Thursday, March 29, 2018
Michigan (InterContinental Chicago Magnificent Mile)
Nicholas Ostrum , Arts and Sciences, Clark State Community College
The end of the 1960s marked a crossroads for the Federal Republic’s energy sector. In response to the continued underperformance of the German-owned downstream, in 1969 Economics Minister Karl Schiller announced a “new oil policy” fixed on diversifying the national source basis in large part through the creation of a government-facilitated conglomerate of privately owned German oil companies (Deminex). The following year, price and political turbulence in MENA began disrupting the cheap and steady flows of crude to which the West Germany industry had become accustomed. Were this not enough, American and French concerns continued making bids for the few German companies that were successful enough to compete with the majors in the domestic downstream. The hitherto laissez faire approach petroleum policy was not fit to contend with this confluence of potential crises.

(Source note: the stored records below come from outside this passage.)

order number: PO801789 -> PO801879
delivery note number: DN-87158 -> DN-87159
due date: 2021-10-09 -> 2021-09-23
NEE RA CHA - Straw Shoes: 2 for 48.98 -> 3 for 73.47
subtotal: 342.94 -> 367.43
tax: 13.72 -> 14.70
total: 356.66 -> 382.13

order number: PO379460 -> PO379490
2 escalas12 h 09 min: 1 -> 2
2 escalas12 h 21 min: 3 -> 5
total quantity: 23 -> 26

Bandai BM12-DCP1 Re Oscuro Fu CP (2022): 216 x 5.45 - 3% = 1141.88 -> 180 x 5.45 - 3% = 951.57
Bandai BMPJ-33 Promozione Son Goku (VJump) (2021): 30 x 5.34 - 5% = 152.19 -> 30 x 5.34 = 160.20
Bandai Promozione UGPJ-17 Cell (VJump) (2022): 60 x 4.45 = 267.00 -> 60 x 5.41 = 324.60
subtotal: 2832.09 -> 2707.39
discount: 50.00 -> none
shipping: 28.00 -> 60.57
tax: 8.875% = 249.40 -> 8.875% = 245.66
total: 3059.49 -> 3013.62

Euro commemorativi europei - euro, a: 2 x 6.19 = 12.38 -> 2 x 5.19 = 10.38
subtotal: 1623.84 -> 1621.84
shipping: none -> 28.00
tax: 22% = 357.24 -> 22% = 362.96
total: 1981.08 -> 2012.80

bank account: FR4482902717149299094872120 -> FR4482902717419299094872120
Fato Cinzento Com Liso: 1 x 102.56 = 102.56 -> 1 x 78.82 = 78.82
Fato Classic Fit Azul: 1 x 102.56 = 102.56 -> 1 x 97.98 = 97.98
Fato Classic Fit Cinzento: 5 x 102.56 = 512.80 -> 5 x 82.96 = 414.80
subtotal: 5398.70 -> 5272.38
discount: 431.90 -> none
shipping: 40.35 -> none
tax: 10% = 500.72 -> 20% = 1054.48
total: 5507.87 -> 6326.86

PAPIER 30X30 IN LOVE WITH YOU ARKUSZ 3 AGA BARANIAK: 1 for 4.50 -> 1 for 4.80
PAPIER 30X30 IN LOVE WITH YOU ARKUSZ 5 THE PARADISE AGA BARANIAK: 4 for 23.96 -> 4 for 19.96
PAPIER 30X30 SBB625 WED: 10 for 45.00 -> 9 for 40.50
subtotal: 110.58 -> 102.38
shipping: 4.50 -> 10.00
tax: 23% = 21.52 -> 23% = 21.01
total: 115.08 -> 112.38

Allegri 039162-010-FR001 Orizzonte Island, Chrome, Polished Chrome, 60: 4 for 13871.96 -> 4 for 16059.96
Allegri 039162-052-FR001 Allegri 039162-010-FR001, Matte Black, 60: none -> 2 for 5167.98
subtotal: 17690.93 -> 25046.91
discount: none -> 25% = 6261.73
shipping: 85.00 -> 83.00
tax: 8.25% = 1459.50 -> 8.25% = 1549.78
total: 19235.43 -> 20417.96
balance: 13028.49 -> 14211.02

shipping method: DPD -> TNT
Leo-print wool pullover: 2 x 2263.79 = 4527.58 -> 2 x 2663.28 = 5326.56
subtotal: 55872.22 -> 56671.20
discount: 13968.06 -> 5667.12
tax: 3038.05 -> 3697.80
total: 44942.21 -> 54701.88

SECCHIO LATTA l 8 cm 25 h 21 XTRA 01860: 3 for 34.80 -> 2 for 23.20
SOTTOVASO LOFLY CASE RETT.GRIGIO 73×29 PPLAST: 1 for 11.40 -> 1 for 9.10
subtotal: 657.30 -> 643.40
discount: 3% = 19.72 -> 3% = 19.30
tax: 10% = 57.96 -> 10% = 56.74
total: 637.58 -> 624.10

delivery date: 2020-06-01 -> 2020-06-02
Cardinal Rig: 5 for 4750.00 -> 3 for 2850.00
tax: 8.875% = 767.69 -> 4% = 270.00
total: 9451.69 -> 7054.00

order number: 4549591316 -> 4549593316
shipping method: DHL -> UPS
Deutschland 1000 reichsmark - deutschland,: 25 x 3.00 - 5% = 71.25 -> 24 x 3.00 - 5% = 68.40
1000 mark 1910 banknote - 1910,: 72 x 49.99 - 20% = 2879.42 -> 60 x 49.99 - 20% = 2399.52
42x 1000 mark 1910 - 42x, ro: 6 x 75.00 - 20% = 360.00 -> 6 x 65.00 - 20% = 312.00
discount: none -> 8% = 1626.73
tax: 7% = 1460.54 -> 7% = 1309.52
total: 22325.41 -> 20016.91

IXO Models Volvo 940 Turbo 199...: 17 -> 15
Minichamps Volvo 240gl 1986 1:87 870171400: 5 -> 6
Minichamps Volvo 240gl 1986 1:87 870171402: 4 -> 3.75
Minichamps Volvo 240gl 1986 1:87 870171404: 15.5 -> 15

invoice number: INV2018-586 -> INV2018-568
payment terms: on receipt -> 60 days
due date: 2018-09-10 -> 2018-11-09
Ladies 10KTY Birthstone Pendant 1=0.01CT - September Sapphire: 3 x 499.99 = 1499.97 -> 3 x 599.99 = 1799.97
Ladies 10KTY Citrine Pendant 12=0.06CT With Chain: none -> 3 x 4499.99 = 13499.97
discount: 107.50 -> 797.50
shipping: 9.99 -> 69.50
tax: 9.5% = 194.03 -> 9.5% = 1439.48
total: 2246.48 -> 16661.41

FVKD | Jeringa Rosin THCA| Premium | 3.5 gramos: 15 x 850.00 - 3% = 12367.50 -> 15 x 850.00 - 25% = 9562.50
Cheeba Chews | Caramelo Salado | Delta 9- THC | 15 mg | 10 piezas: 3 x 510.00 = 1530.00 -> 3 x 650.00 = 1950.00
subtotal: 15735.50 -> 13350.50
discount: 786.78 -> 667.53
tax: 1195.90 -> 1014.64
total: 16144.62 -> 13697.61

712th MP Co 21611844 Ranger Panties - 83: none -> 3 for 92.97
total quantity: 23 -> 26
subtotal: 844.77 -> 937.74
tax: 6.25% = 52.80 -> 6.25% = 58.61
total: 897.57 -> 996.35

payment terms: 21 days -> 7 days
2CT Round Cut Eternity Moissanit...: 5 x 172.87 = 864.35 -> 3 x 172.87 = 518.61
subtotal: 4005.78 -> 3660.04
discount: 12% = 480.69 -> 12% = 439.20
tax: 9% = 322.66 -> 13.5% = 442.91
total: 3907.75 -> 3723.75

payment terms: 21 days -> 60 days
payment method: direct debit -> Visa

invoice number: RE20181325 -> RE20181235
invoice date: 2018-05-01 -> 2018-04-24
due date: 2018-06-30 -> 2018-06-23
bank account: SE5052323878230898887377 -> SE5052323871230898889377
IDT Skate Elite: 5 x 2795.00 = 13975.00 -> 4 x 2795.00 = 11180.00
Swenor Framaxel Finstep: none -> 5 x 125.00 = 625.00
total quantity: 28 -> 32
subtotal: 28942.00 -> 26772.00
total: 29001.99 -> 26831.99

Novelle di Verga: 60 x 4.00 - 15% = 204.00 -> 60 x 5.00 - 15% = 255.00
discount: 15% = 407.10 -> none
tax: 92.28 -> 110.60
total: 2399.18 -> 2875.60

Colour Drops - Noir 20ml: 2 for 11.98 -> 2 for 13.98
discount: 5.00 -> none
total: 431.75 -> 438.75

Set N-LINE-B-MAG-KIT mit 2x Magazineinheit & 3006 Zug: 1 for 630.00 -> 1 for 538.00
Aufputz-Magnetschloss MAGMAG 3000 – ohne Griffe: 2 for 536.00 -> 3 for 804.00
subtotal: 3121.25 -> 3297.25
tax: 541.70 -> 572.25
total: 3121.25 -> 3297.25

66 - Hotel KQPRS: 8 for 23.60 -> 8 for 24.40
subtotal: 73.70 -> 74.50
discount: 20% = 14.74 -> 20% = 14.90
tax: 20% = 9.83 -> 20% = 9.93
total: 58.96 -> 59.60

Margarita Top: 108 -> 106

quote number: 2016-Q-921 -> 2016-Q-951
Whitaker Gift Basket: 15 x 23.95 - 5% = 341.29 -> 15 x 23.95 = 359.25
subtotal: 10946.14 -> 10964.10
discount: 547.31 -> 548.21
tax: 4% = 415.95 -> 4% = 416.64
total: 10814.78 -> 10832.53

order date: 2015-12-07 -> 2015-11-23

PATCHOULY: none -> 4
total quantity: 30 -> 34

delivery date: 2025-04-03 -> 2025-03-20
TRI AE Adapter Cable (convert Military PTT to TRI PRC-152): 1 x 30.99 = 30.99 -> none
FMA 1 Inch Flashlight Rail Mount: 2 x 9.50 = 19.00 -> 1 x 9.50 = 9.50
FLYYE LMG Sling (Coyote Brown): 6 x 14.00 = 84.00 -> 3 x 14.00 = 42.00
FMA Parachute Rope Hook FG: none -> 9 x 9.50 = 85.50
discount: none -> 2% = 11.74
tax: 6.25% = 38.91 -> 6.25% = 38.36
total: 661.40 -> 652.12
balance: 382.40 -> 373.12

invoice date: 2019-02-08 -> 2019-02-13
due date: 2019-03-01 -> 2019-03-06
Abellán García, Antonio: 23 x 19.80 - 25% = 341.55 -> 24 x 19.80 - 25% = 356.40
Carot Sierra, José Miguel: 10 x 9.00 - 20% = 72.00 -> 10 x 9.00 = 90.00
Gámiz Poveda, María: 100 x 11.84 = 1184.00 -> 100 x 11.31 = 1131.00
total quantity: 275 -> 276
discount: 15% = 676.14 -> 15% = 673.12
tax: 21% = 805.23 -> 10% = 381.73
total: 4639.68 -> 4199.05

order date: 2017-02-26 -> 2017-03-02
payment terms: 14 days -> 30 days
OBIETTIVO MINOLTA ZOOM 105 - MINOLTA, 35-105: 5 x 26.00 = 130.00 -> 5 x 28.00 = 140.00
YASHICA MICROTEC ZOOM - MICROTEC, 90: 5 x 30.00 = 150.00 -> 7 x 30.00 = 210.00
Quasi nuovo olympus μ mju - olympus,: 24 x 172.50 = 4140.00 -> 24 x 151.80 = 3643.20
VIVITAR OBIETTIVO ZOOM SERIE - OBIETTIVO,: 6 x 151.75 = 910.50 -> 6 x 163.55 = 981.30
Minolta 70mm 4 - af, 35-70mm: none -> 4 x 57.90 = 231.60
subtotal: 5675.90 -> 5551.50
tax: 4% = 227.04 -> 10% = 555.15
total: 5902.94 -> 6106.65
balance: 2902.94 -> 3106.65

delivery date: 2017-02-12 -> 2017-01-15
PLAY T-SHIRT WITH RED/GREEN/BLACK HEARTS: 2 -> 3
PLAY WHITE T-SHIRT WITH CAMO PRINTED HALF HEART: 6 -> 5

This paper will investigate the tensions between West German economic liberalism, new oil policy protectionism, and the necessities of inter- and intra-European collaboration in energy systems development during the pivotal period between 1967 and 1975. It will argue that, although federal efforts to protect the German character of the domestic oil industry did little to support energy security in themselves, the new policy’s promotion of source and feedstock diversification succeeded. Moreover, it integrated West Germany even more deeply into European networks of cross-border energy flows as well as the global hydrocarbon trade. This facilitated an international interdependency that granted a flexibility to the oil and gas industry that a successful protectionist national energy policy would have proscribed.